How to install sth in kubernetes container

6/4/2019

I want to install mysql-connector==2.1.6 in python container. One way is writing this command in DockerFile

RUN pip install mysql-connector==2.1.6

And make images and use that image in kubernetes. But I want to run python images and after that install mysql-connector==2.1.6 But after crashing container or rebooting it ,I should install mysql-connector==2.1.6 again. After a lot of search I see cloud_provider that install packages in running container. But it does not explain how it do that. Now I have kubernetes and I want to permanently install some packages on running container. What should I do?

I know I can commit container but I do not want it because I do not know when the user install packages.

-- yasin lachini
docker
kubernetes
mysql
python

3 Answers

6/4/2019

It's a hard and fast rule that changes to the container are ephemeral.

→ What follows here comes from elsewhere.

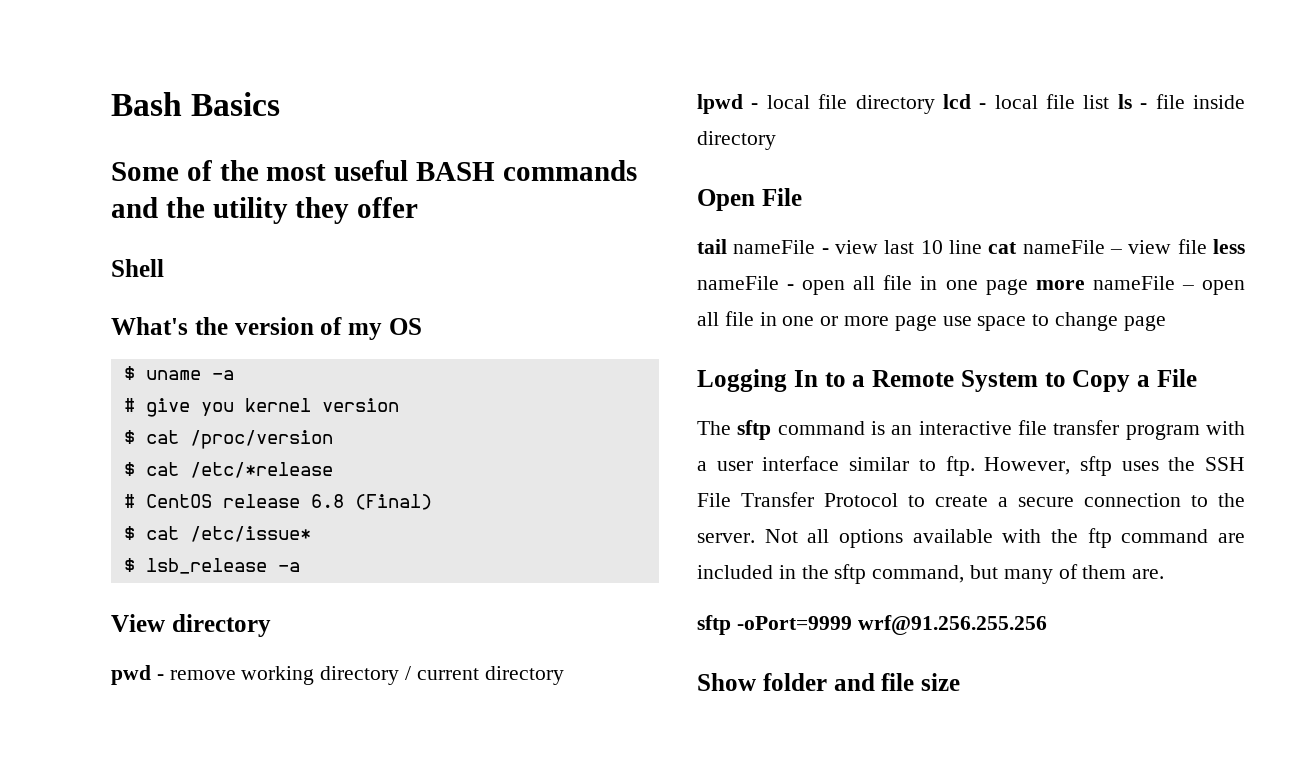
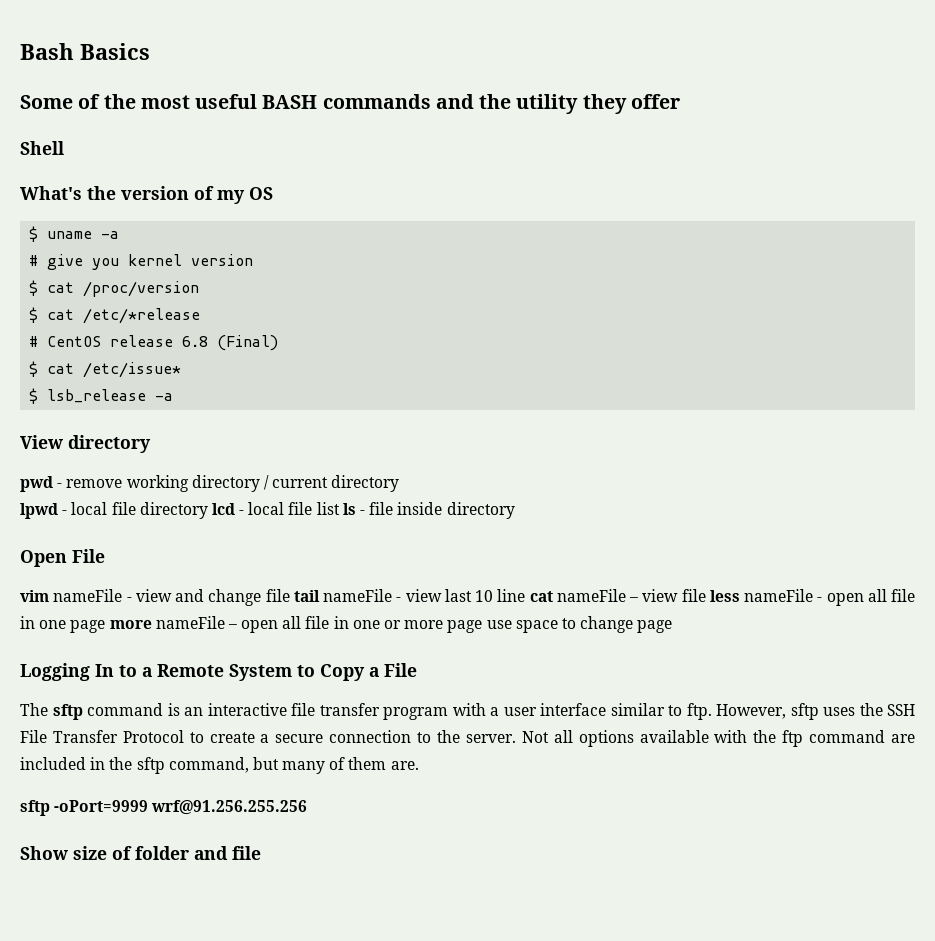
- tail nameFile - view last 10 line cat nameFile – view file less nameFile - open all file in one page more nameFile – open all file in one or more page use space to change page
+ vim nameFile - view and change file tail nameFile - view last 10 line cat nameFile – view file less nameFile - open all file in one page more nameFile – open all file in one or more page use space to change page
- Show folder and file size
+ Show size of folder and file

If the container shuts down, they're gone. You could maybe try to put all configuration files into permanent storage, but that would be a nightmare. Long story short, if you want it to last, you need to make it part of the image.

-- Laizer
Source: StackOverflow

6/7/2019

Did you consider initContainers?

Init Containers always run before App Container in a Pod. In addition all initContainers must complete succesfully (there can be a series of initContainers). According to documentation :

List of initialization containers belonging to the pod. Init containers are executed in order prior to containers being started. If any init container fails, the pod is considered to have failed and is handled according to its restartPolicy.

Via initContainers you can include some security content which should not be in image, it can contain utilities or scripts (like install of mysql-connector).

More information about initContainers and examples here.

-- PjoterS
Source: StackOverflow

6/9/2019

It sounds like you are trying to use Kubernetes pods as a replacement for traditional "virtual machines" or "VPSs", where a user "logs in" to the pods and manually runs commands to install their application.

Kubernetes is not designed to be used that way. It is designed to treat pods as disposable. It automatically restarts pods in many different scenarios (node going down, node running out of resources, etc). When a pod gets restarted, all the "manual changes" are lost. This is by design, you should not try to fight that.

You need to build the complete, final container image including Python, the libraries and the application code in your Dockerfile, then build it and push it to a registry, and then run it in Kubernetes. You should never need to manually log in to a container.

Something like this should work

FROM python:3.7

# Install any dependencies you need
RUN pip install mysql-connector==2.1.6

# Copy all the application source to the container.
COPY src/ /app

# Set the entrypoint to your main python file.